This heart-warming 12-part BBC documentary series is a captivating, intelligent and entertaining recreation and examination of rural life as it was lived 100 or so years ago. It follows in the footsteps of the very successful Victorian Farm series, but has a much greater breadth of subject. Small scale farming became agricultural industry in the Edwardian era and working life extended far beyond farm boundaries. So this series explores the living and working conditions and traditions of a greater scope, to include fish farming, mining, market gardening, boat building and more.
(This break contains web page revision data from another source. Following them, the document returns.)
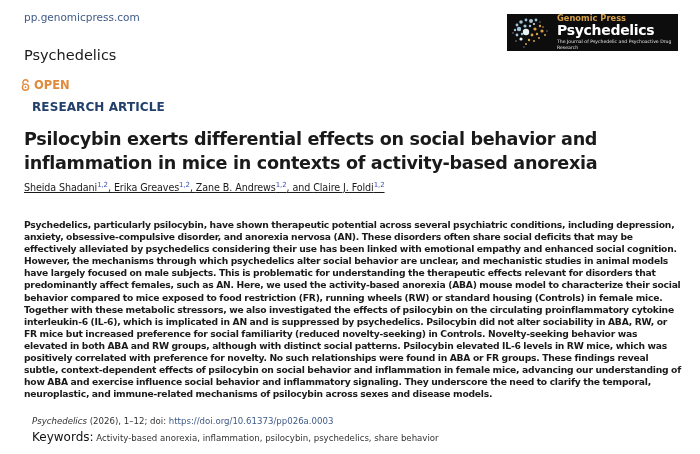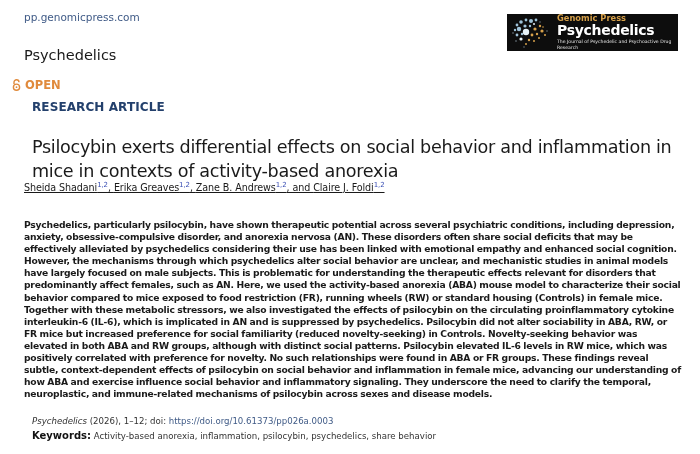--- a/index.html
+++ b/index.html
@@ -26,21 +26,21 @@
     }
     .journal-name {
       position: absolute;
       left: 24px;
       top: 47px;
       font-size: 14.5px;
       color: #1a1a1a;
     }
     .open-badge {
       position: absolute;
-      left: 12px;
+      left: 21px;
       top: 78px;
       font-size: 11.5px;
       font-weight: bold;
       color: #e08a3c;
       display: flex;
       align-items: center;
       gap: 4px;
     }
     .open-badge .lock {
       display: inline-block;
@@ -106,22 +106,22 @@
       text-decoration: none;
     }
     .keywords {
       position: absolute;
       left: 32px;
       top: 430px;
       font-size: 8.6px;
       color: #333;
     }
     .keywords .kw-label {
-      font-weight: bold;
-      font-size: 10px;
+      font-weight: normal;
+      font-size: 12px;
       color: #111;
     }
     .logo {
       position: absolute;
       left: 507px;
       top: 14px;
       width: 171px;
       height: 37px;
       background: #0d0d0d;
       display: flex;
@@ -218,21 +218,21 @@
         <circle cx="33" cy="9" r="0.7"></circle>
     </g>
   </svg>
   <div class="logo-text">
     <span class="lt-press">Genomic Press</span>
     <span class="lt-journal">Psychedelics</span>
     <span class="lt-sub">The Journal of Psychedelic and Psychoactive Drug Research</span>
   </div>
 </div>
 
-<h1 class="article-title" style="margin:8px;font-weight:normal;">Psilocybin exerts differential effects on social behavior and inflammation in mice in contexts of activity-based anorexia</h1>
+<h1 class="article-title" style="margin:0;font-weight:bold;">Psilocybin exerts differential effects on social behavior and inflammation in mice in contexts of activity-based anorexia</h1>
 
 <div class="authors">
   <span>Sheida Shadani</span><sup>1,2</sup><span>, </span><span>Erika Greaves</span><sup>1,2</sup><span>, </span><span>Zane B. Andrews</span><sup>1,2</sup><span>, and </span><span>Claire J. Foldi</span><sup>1,2</sup>
 </div>
 
 <p class="abstract" style="margin:0;">Psychedelics, particularly psilocybin, have shown therapeutic potential across several psychiatric conditions, including depression, anxiety, obsessive-compulsive disorder, and anorexia nervosa (AN). These disorders often share social deficits that may be effectively alleviated by psychedelics considering their use has been linked with emotional empathy and enhanced social cognition. However, the mechanisms through which psychedelics alter social behavior are unclear, and mechanistic studies in animal models have largely focused on male subjects. This is problematic for understanding the therapeutic effects relevant for disorders that predominantly affect females, such as AN. Here, we used the activity-based anorexia (ABA) mouse model to characterize their social behavior compared to mice exposed to food restriction (FR), running wheels (RW) or standard housing (Controls) in female mice. Together with these metabolic stressors, we also investigated the effects of psilocybin on the circulating proinflammatory cytokine interleukin-6 (IL-6), which is implicated in AN and is suppressed by psychedelics. Psilocybin did not alter sociability in ABA, RW, or FR mice but increased preference for social familiarity (reduced novelty-seeking) in Controls. Novelty-seeking behavior was elevated in both ABA and RW groups, although with distinct social patterns. Psilocybin elevated IL-6 levels in RW mice, which was positively correlated with preference for novelty. No such relationships were found in ABA or FR groups. These findings reveal subtle, context-dependent effects of psilocybin on social behavior and inflammation in female mice, advancing our understanding of how ABA and exercise influence social behavior and inflammatory signaling. They underscore the need to clarify the temporal, neuroplastic, and immune-related mechanisms of psilocybin across sexes and disease models.</p>
 
 <div class="citation">
   <span class="jn">Psychedelics</span><span> (2026), 1–12; doi: </span><a>https://doi.org/10.61373/pp026a.0003</a>
 </div>

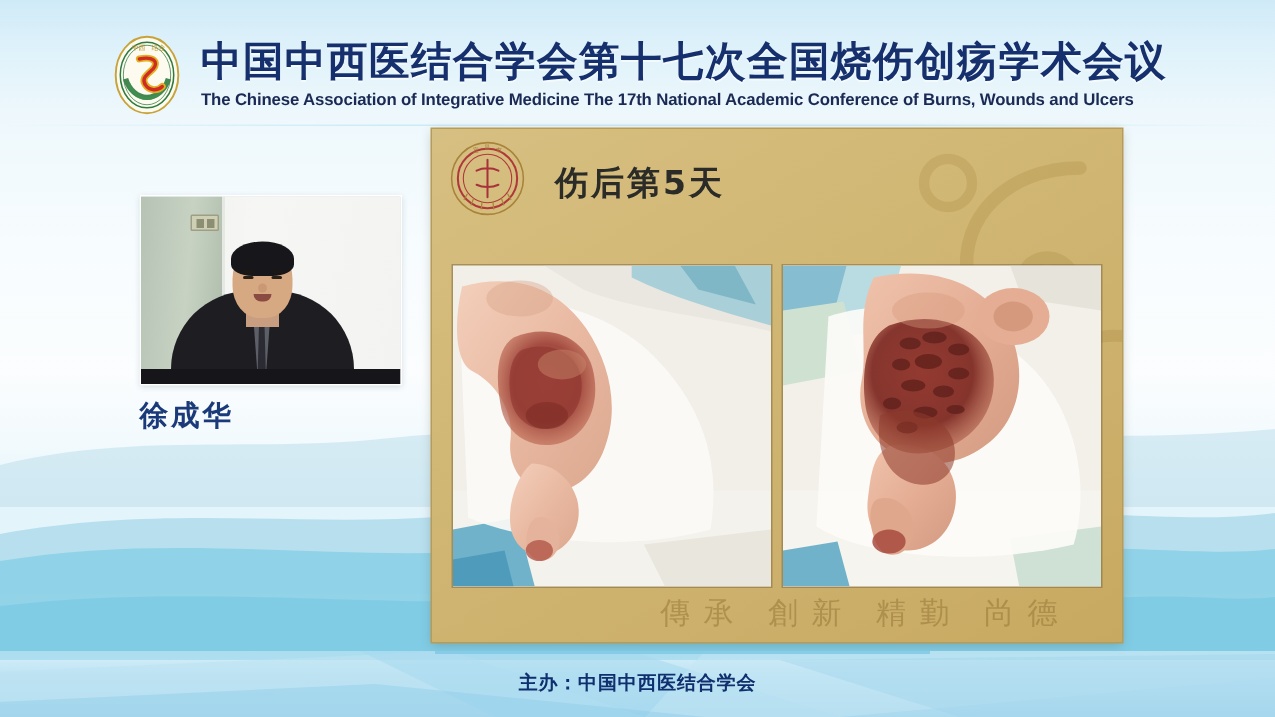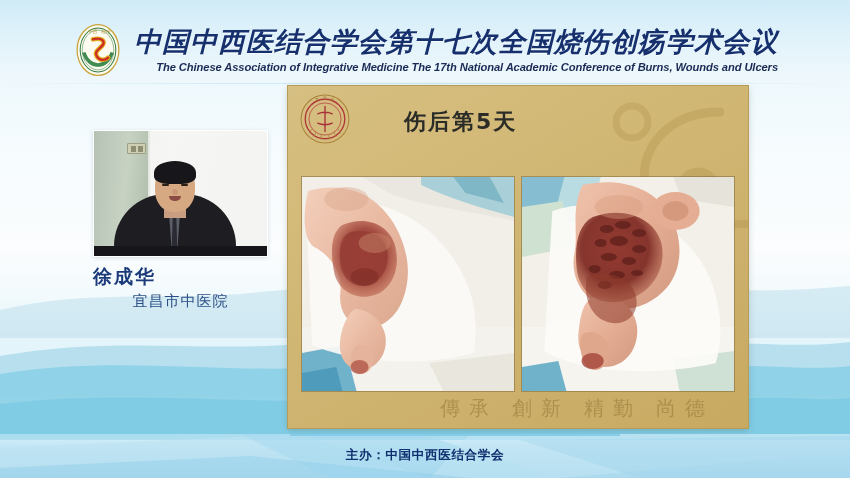--- a/index.html
+++ b/index.html
@@ -43,21 +43,20 @@
   #header {
     position: absolute;
     top: 0; left: 0;
     width: 100%;
     height: 98px;
     display: flex;
     align-items: center;
     justify-content: center;
     gap: 10px;
     z-index: 6;
-    font-style: italic;
   }
 
   #emblem {
     width: 52px; height: 56px;
     flex: 0 0 auto;
     margin-top: 2px;
   }
 
   #title-block { padding-top: 2px; }
 
@@ -73,21 +72,20 @@
   }
 
   #conf-title-en {
     font-family: "Liberation Sans", sans-serif;
     font-size: 11.2px;
     font-weight: bold;
     color: #1a2a55;
     letter-spacing: -.1px;
     white-space: nowrap;
     margin-top: 3px;
-    text-align: right;
   }
 
   
   #speaker-panel {
     position: absolute;
     left: 93px; top: 130px;
     width: 175px; height: 127px;
     z-index: 5;
     background: #d9dedb;
     border: 1px solid #ffffff;
@@ -242,21 +240,20 @@
   }
 
   #slide-title {
     position: absolute;
     left: 82px; top: 21px;
     font-family: "DejaVu Sans", "Liberation Sans", sans-serif;
     font-size: 22px;
     font-weight: 600;
     color: #2b2b28;
     letter-spacing: 2px;
-    margin-left: 34px;
   }
 
   #photo-row {
     position: absolute;
     left: 14px; top: 91px;
     width: 432px; height: 214px;
     display: flex;
     gap: 8px;
   }
   .clinical-photo {
@@ -382,21 +379,20 @@
         <div class="wc-eye" id="wc-eye-l"></div>
         <div class="wc-eye" id="wc-eye-r"></div>
         <div id="wc-nose"></div>
         <div id="wc-mouth"></div>
       </div>
       <div id="wc-desk"></div>
     </div>
   </div>
 
   <div id="speaker-name">徐成华</div>
-  <div id="speaker-org">宜昌市中医院</div>
 
   <div id="slide">
 
     <svg id="slide-swirl" viewBox="0 0 190 175">
       <path d="M150,20 C100,20 70,55 75,90 C79,120 108,136 130,126 C150,117 152,92 138,83 C126,75 110,84 112,97" fill="none" stroke="#8a6b22" stroke-width="9" stroke-linecap="round"></path>
       <path d="M178,132 C150,130 134,146 140,162" fill="none" stroke="#8a6b22" stroke-width="8" stroke-linecap="round"></path>
       <circle cx="62" cy="30" r="16" fill="none" stroke="#8a6b22" stroke-width="7"></circle>
     </svg>
 
     <svg id="slide-logo" viewBox="0 0 100 100">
The key to the success of the Edwardian Farm is its team of three presenters; archaeologists and historians Alex, Peter and Ruth. They attempt to live the lives of the working rural folk of the Edwardian period, and bring their professional expertise into play to explain the agricultural and household practices of the era. This makes for a far more satisfying viewing experience than watching reality show victims struggle to cope with unfamiliar routines: the Edwardian Farm team are often trying something for the first time but they do it with an informed, positive attitude and with the aim of explaining to us why it was crucial, or how it was a skilled trade, or what depended upon it - capturing the importance of lost trades and old customs which have disappeared in modern times.
The action all takes place at Morwelham Quay in Devon on the banks of the Tamar, providing a very different setting to the inland Shropshire hills of the Victorian experiment. Each hour-long episode follows the team during one month of the year so that this four-DVD set provides a complete record of a country year as it might have been lived in the early 1900s.
The filming follows each team member as they undertake the daily and seasonal tasks on the farm, and captures some of the gorgeous land- and seascapes of the area at different times of the year.
Each episode is crammed with interesting segments which highlight lost crafts, like making quicklime to fertilise the local acid soils or making a thatched hayrick to foil hungry rodents. There are some moments which are just plain daft - cleaning the kitchen before sweeping the chimney, or threatening to sweep that chimney with a live chicken! Didn't fancy the sheep's head stew much, either!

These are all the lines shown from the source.